Material supplied:
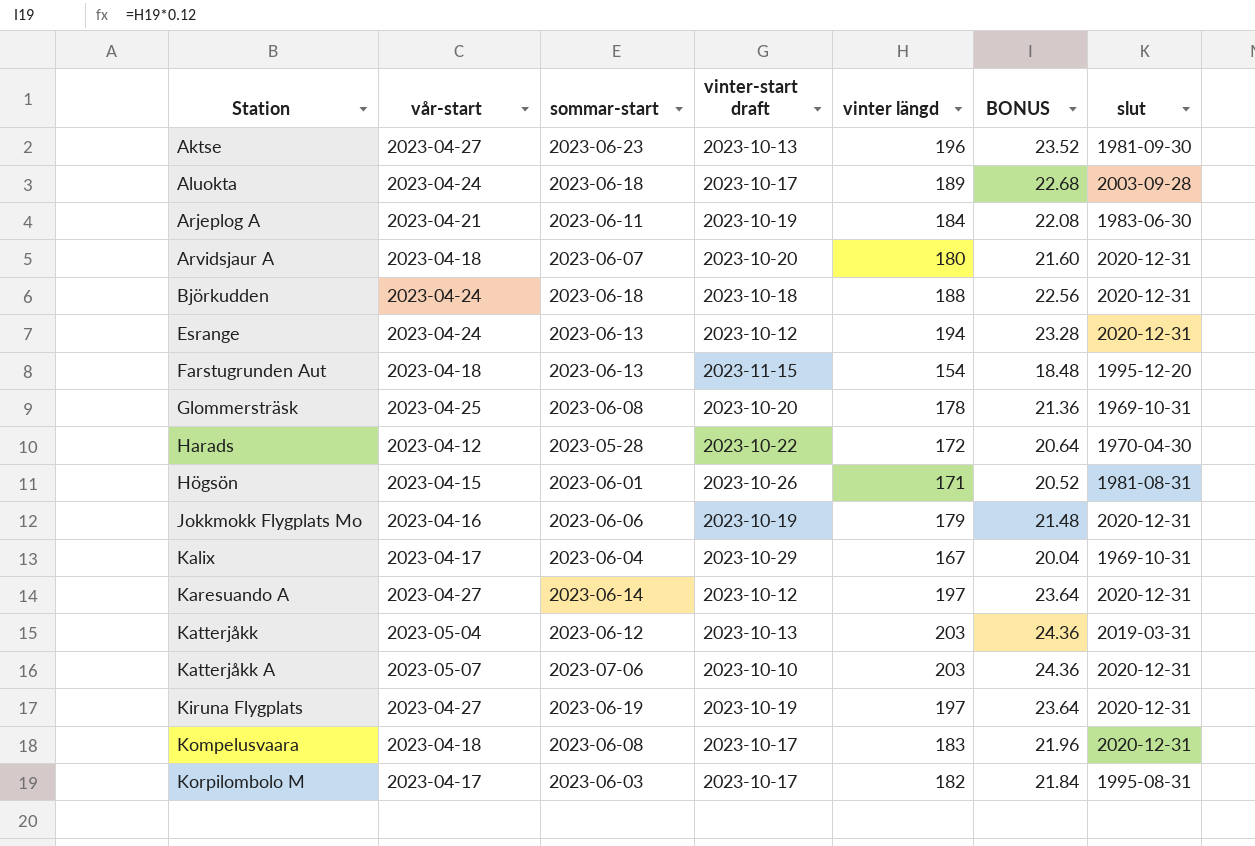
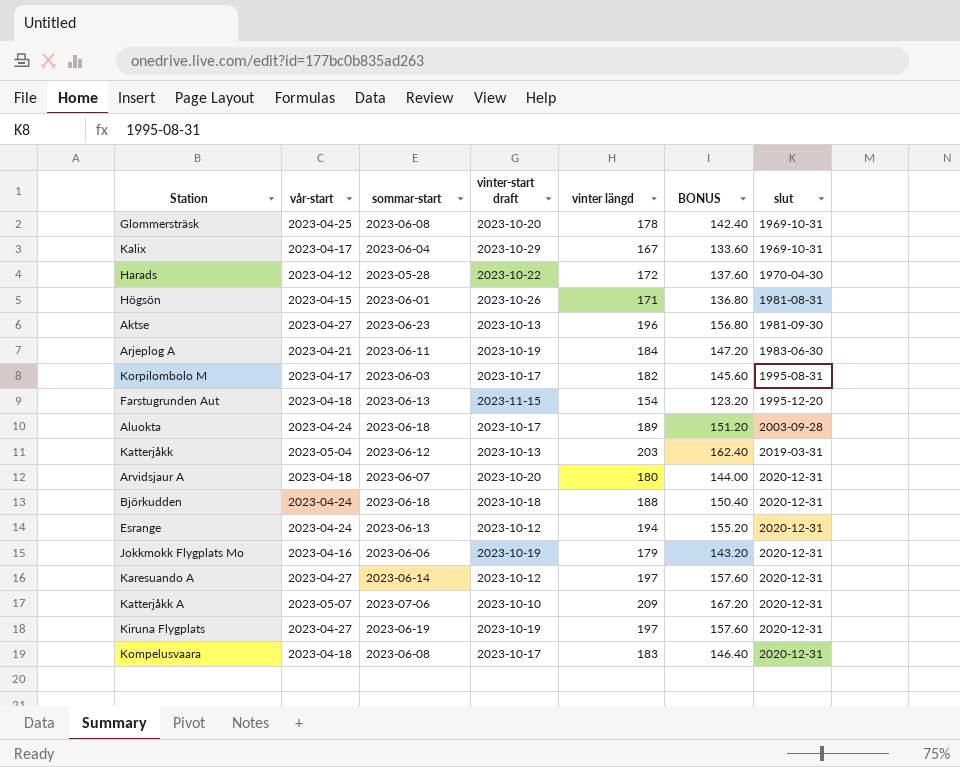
row order: Station ascending -> slut ascending
column BONUS | formula: [vinter längd] * 0.12 -> [vinter längd] * 0.8
Katterjåkk A | vinter längd: 203 -> 209

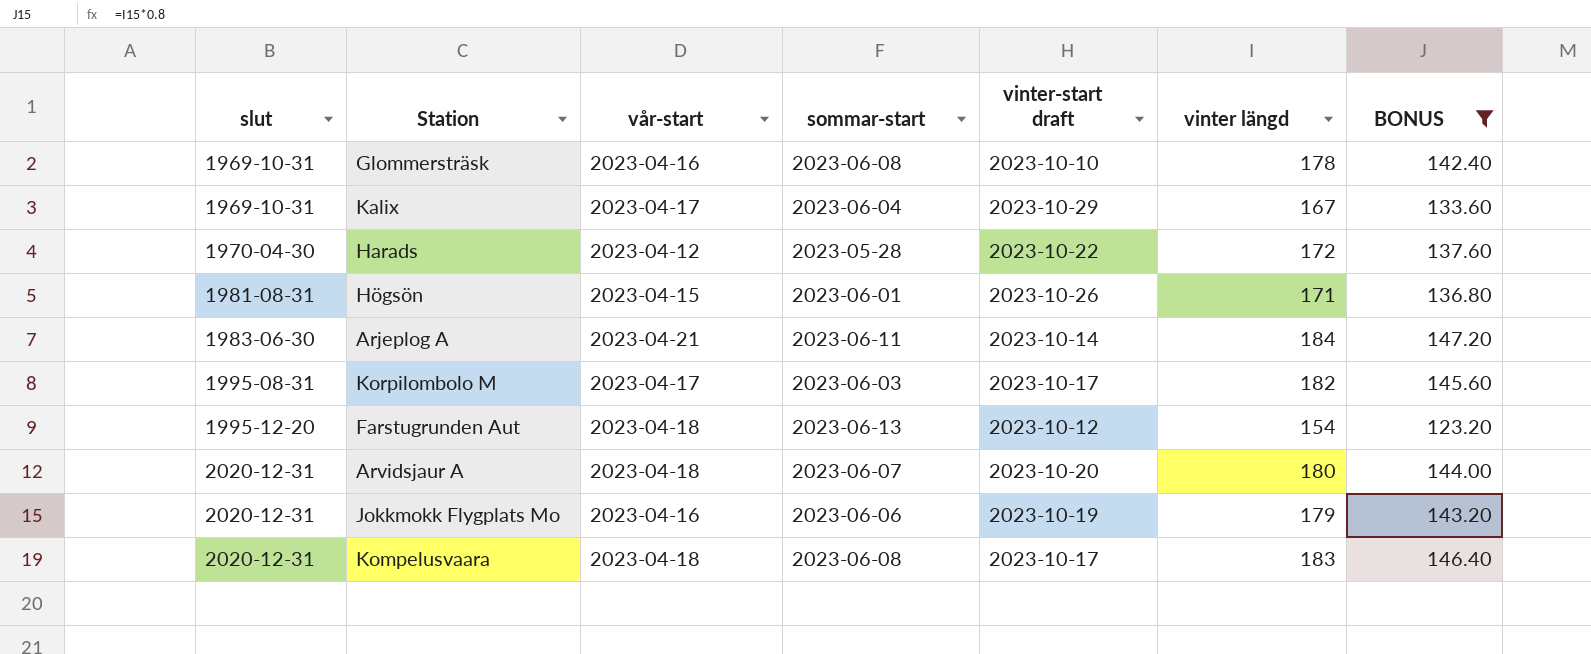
filter: none -> BONUS <= 147.20
column slut | position: 7 -> 1
Glommersträsk | vår-start: 2023-04-25 -> 2023-04-16
Glommersträsk | vinter-start draft: 2023-10-20 -> 2023-10-10
Arjeplog A | vinter-start draft: 2023-10-19 -> 2023-10-14
Farstugrunden Aut | vinter-start draft: 2023-11-15 -> 2023-10-12

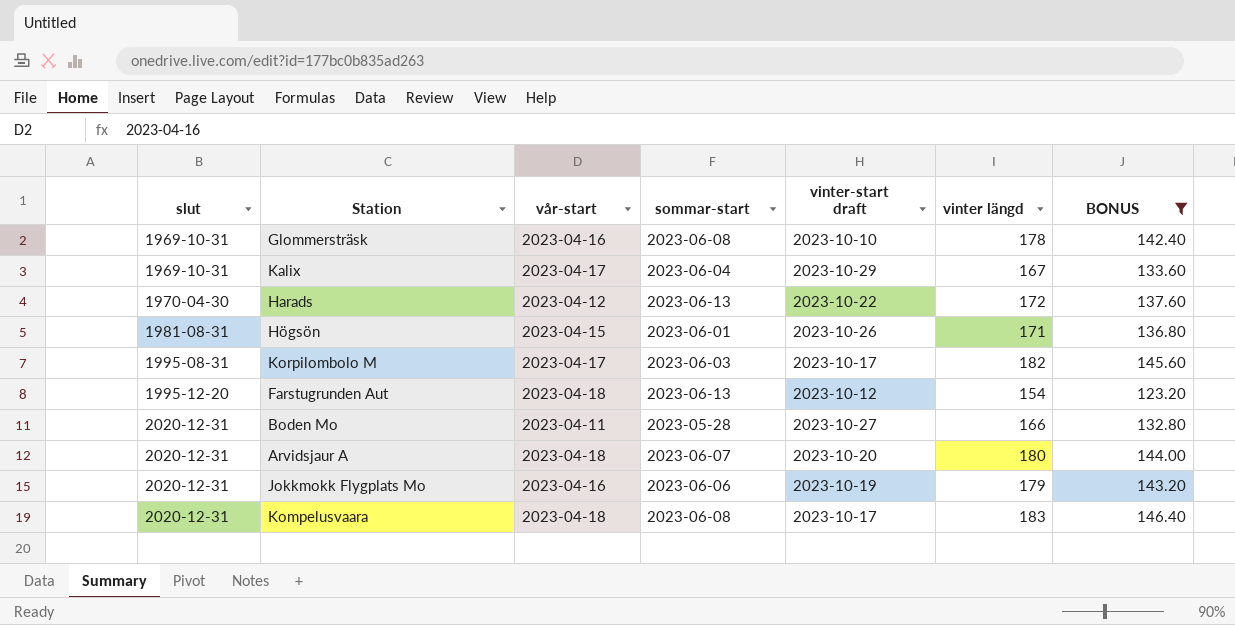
row Arjeplog A: 1983-06-30 | 2023-04-21 | 2023-06-11 | 2023-10-14 | 184 | 147.20 -> none
Harads | sommar-start: 2023-05-28 -> 2023-06-13
row Boden Mo: none -> 2020-12-31 | 2023-04-11 | 2023-05-28 | 2023-10-27 | 166 | 132.80

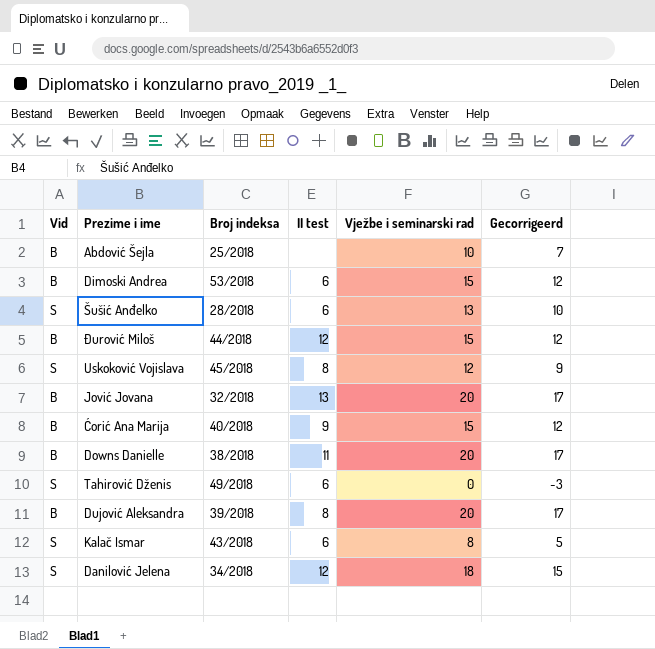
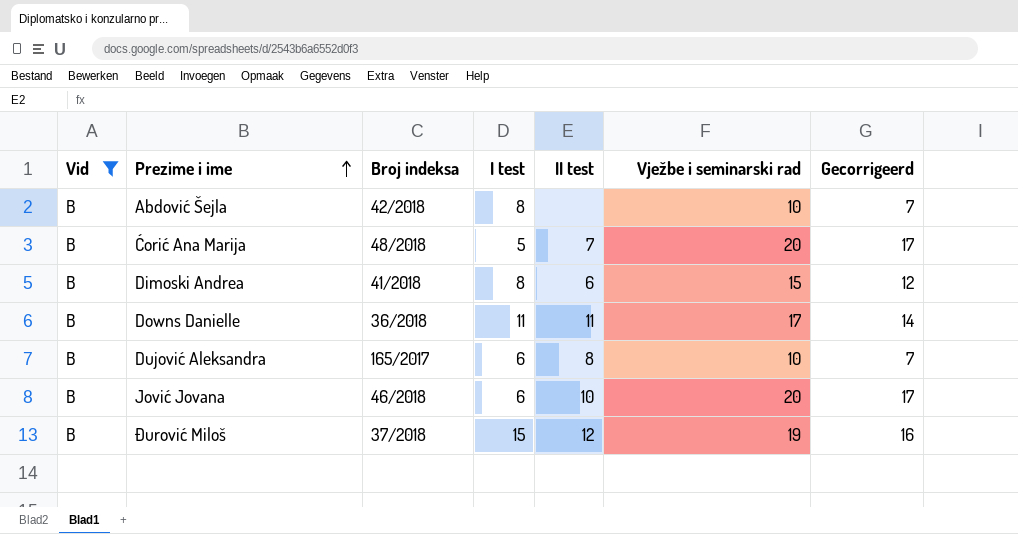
filter: none -> Vid = B
row order: none -> Prezime i ime ascending
column I test | position: none -> 4
Abdović Šejla | Broj indeksa: 25/2018 -> 42/2018
Ćorić Ana Marija | Broj indeksa: 40/2018 -> 48/2018
Ćorić Ana Marija | II test: 9 -> 7
Ćorić Ana Marija | Vježbe i seminarski rad: 15 -> 20
Ćorić Ana Marija | Gecorrigeerd: 12 -> 17
Dimoski Andrea | Broj indeksa: 53/2018 -> 41/2018
Downs Danielle | Broj indeksa: 38/2018 -> 36/2018
Downs Danielle | Vježbe i seminarski rad: 20 -> 17
Downs Danielle | Gecorrigeerd: 17 -> 14
Dujović Aleksandra | Broj indeksa: 39/2018 -> 165/2017
Dujović Aleksandra | Vježbe i seminarski rad: 20 -> 10
Dujović Aleksandra | Gecorrigeerd: 17 -> 7
Jović Jovana | Broj indeksa: 32/2018 -> 46/2018
Jović Jovana | II test: 13 -> 10
Đurović Miloš | Broj indeksa: 44/2018 -> 37/2018
Đurović Miloš | Vježbe i seminarski rad: 15 -> 19
Đurović Miloš | Gecorrigeerd: 12 -> 16

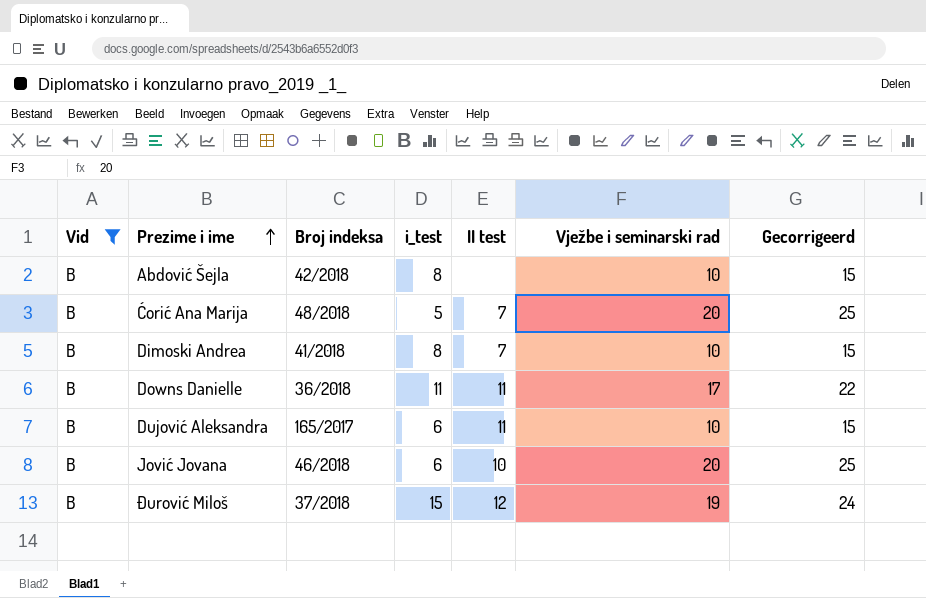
column name: I test -> i_test
column Gecorrigeerd | formula: [Vježbe i seminarski rad] - 3 -> [Vježbe i seminarski rad] + 5
Dimoski Andrea | II test: 6 -> 7
Dimoski Andrea | Vježbe i seminarski rad: 15 -> 10
Dujović Aleksandra | II test: 8 -> 11

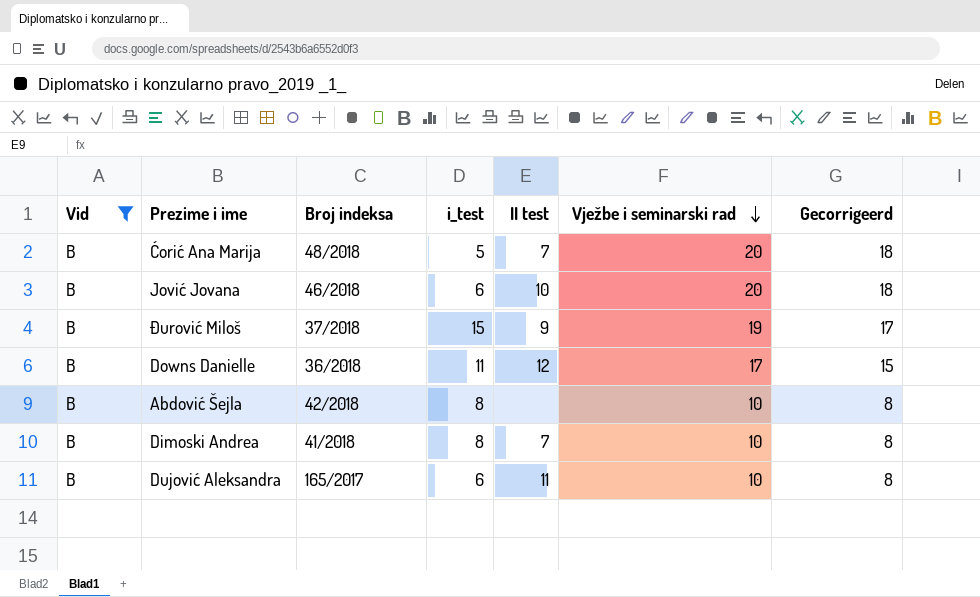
row order: Prezime i ime ascending -> Vježbe i seminarski rad descending
column Gecorrigeerd | formula: [Vježbe i seminarski rad] + 5 -> [Vježbe i seminarski rad] - 2
Đurović Miloš | II test: 12 -> 9
Downs Danielle | II test: 11 -> 12

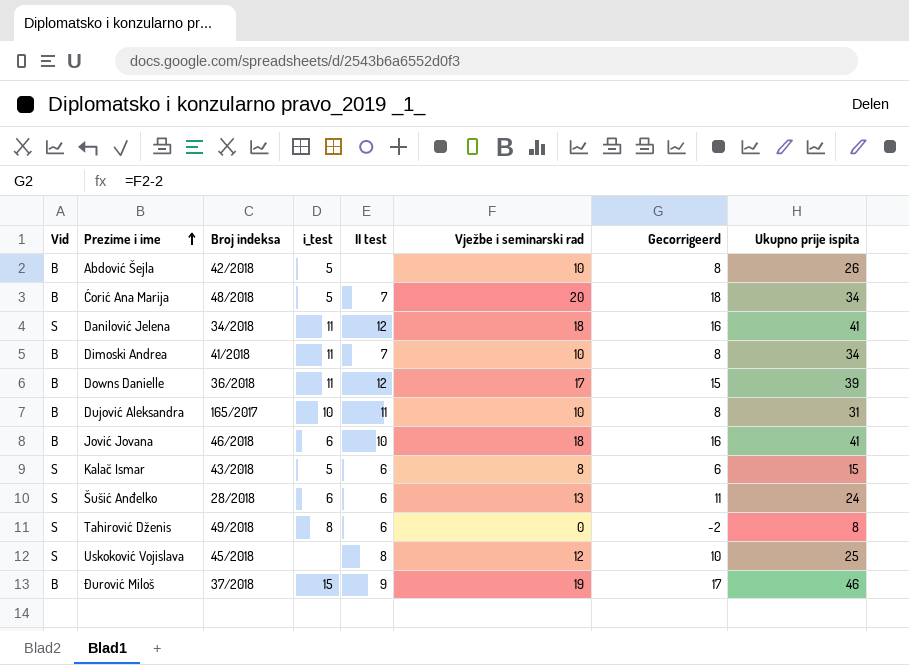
filter: Vid = B -> none
row order: Vježbe i seminarski rad descending -> Prezime i ime ascending
column Ukupno prije ispita | position: none -> 8
Abdović Šejla | i_test: 8 -> 5
Dimoski Andrea | i_test: 8 -> 11
Dujović Aleksandra | i_test: 6 -> 10
Jović Jovana | Vježbe i seminarski rad: 20 -> 18
Jović Jovana | Gecorrigeerd: 18 -> 16

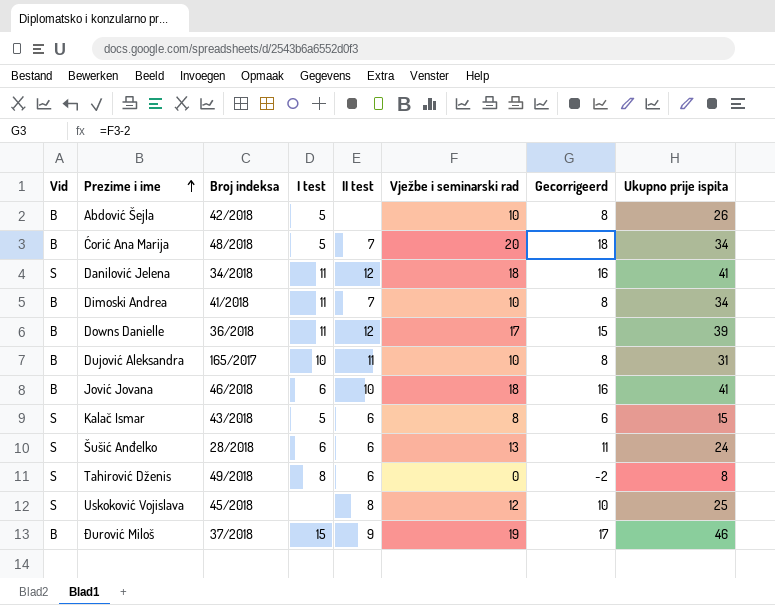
column name: i_test -> I test

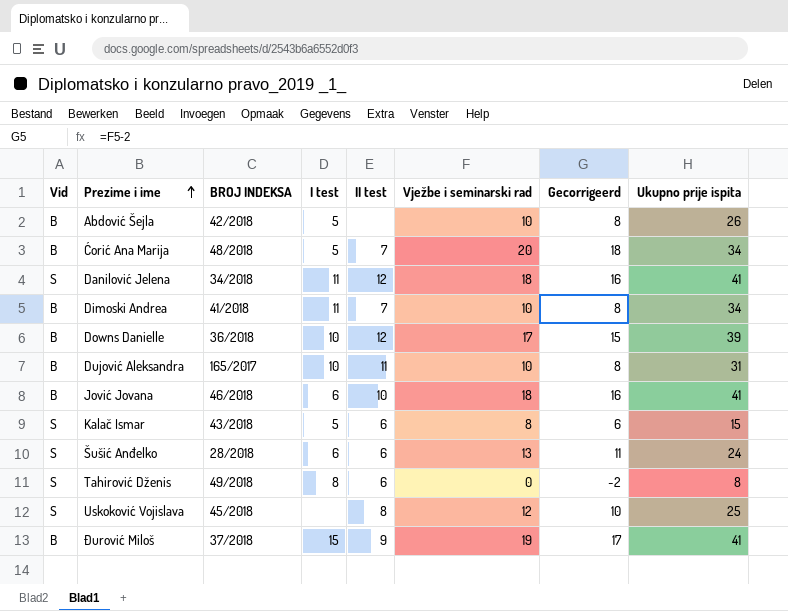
column name: Broj indeksa -> BROJ INDEKSA
Downs Danielle | I test: 11 -> 10
Đurović Miloš | Ukupno prije ispita: 46 -> 41

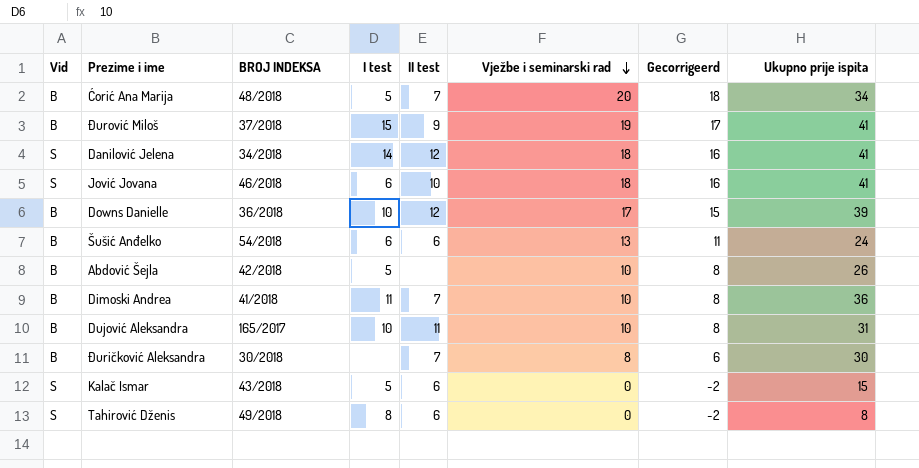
row order: Prezime i ime ascending -> Vježbe i seminarski rad descending
row Uskoković Vojislava: S | 45/2018 | none | 8 | 12 | 10 | 25 -> none
Danilović Jelena | I test: 11 -> 14
Jović Jovana | Vid: B -> S
Šušić Anđelko | Vid: S -> B
Šušić Anđelko | BROJ INDEKSA: 28/2018 -> 54/2018
Dimoski Andrea | Ukupno prije ispita: 34 -> 36
row Đuričković Aleksandra: none -> B | 30/2018 | none | 7 | 8 | 6 | 30
Kalač Ismar | Vježbe i seminarski rad: 8 -> 0
Kalač Ismar | Gecorrigeerd: 6 -> -2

Your goal:
Copy all records exactly, no images.

Response box:
row order: Station ascending -> slut ascending
column BONUS | formula: [vinter längd] * 0.12 -> [vinter längd] * 0.8
Katterjåkk A | vinter längd: 203 -> 209

filter: none -> BONUS <= 147.20
column slut | position: 7 -> 1
Glommersträsk | vår-start: 2023-04-25 -> 2023-04-16
Glommersträsk | vinter-start draft: 2023-10-20 -> 2023-10-10
Arjeplog A | vinter-start draft: 2023-10-19 -> 2023-10-14
Farstugrunden Aut | vinter-start draft: 2023-11-15 -> 2023-10-12

row Arjeplog A: 1983-06-30 | 2023-04-21 | 2023-06-11 | 2023-10-14 | 184 | 147.20 -> none
Harads | sommar-start: 2023-05-28 -> 2023-06-13
row Boden Mo: none -> 2020-12-31 | 2023-04-11 | 2023-05-28 | 2023-10-27 | 166 | 132.80

filter: none -> Vid = B
row order: none -> Prezime i ime ascending
column I test | position: none -> 4
Abdović Šejla | Broj indeksa: 25/2018 -> 42/2018
Ćorić Ana Marija | Broj indeksa: 40/2018 -> 48/2018
Ćorić Ana Marija | II test: 9 -> 7
Ćorić Ana Marija | Vježbe i seminarski rad: 15 -> 20
Ćorić Ana Marija | Gecorrigeerd: 12 -> 17
Dimoski Andrea | Broj indeksa: 53/2018 -> 41/2018
Downs Danielle | Broj indeksa: 38/2018 -> 36/2018
Downs Danielle | Vježbe i seminarski rad: 20 -> 17
Downs Danielle | Gecorrigeerd: 17 -> 14
Dujović Aleksandra | Broj indeksa: 39/2018 -> 165/2017
Dujović Aleksandra | Vježbe i seminarski rad: 20 -> 10
Dujović Aleksandra | Gecorrigeerd: 17 -> 7
Jović Jovana | Broj indeksa: 32/2018 -> 46/2018
Jović Jovana | II test: 13 -> 10
Đurović Miloš | Broj indeksa: 44/2018 -> 37/2018
Đurović Miloš | Vježbe i seminarski rad: 15 -> 19
Đurović Miloš | Gecorrigeerd: 12 -> 16

column name: I test -> i_test
column Gecorrigeerd | formula: [Vježbe i seminarski rad] - 3 -> [Vježbe i seminarski rad] + 5
Dimoski Andrea | II test: 6 -> 7
Dimoski Andrea | Vježbe i seminarski rad: 15 -> 10
Dujović Aleksandra | II test: 8 -> 11

row order: Prezime i ime ascending -> Vježbe i seminarski rad descending
column Gecorrigeerd | formula: [Vježbe i seminarski rad] + 5 -> [Vježbe i seminarski rad] - 2
Đurović Miloš | II test: 12 -> 9
Downs Danielle | II test: 11 -> 12

filter: Vid = B -> none
row order: Vježbe i seminarski rad descending -> Prezime i ime ascending
column Ukupno prije ispita | position: none -> 8
Abdović Šejla | i_test: 8 -> 5
Dimoski Andrea | i_test: 8 -> 11
Dujović Aleksandra | i_test: 6 -> 10
Jović Jovana | Vježbe i seminarski rad: 20 -> 18
Jović Jovana | Gecorrigeerd: 18 -> 16

column name: i_test -> I test

column name: Broj indeksa -> BROJ INDEKSA
Downs Danielle | I test: 11 -> 10
Đurović Miloš | Ukupno prije ispita: 46 -> 41

row order: Prezime i ime ascending -> Vježbe i seminarski rad descending
row Uskoković Vojislava: S | 45/2018 | none | 8 | 12 | 10 | 25 -> none
Danilović Jelena | I test: 11 -> 14
Jović Jovana | Vid: B -> S
Šušić Anđelko | Vid: S -> B
Šušić Anđelko | BROJ INDEKSA: 28/2018 -> 54/2018
Dimoski Andrea | Ukupno prije ispita: 34 -> 36
row Đuričković Aleksandra: none -> B | 30/2018 | none | 7 | 8 | 6 | 30
Kalač Ismar | Vježbe i seminarski rad: 8 -> 0
Kalač Ismar | Gecorrigeerd: 6 -> -2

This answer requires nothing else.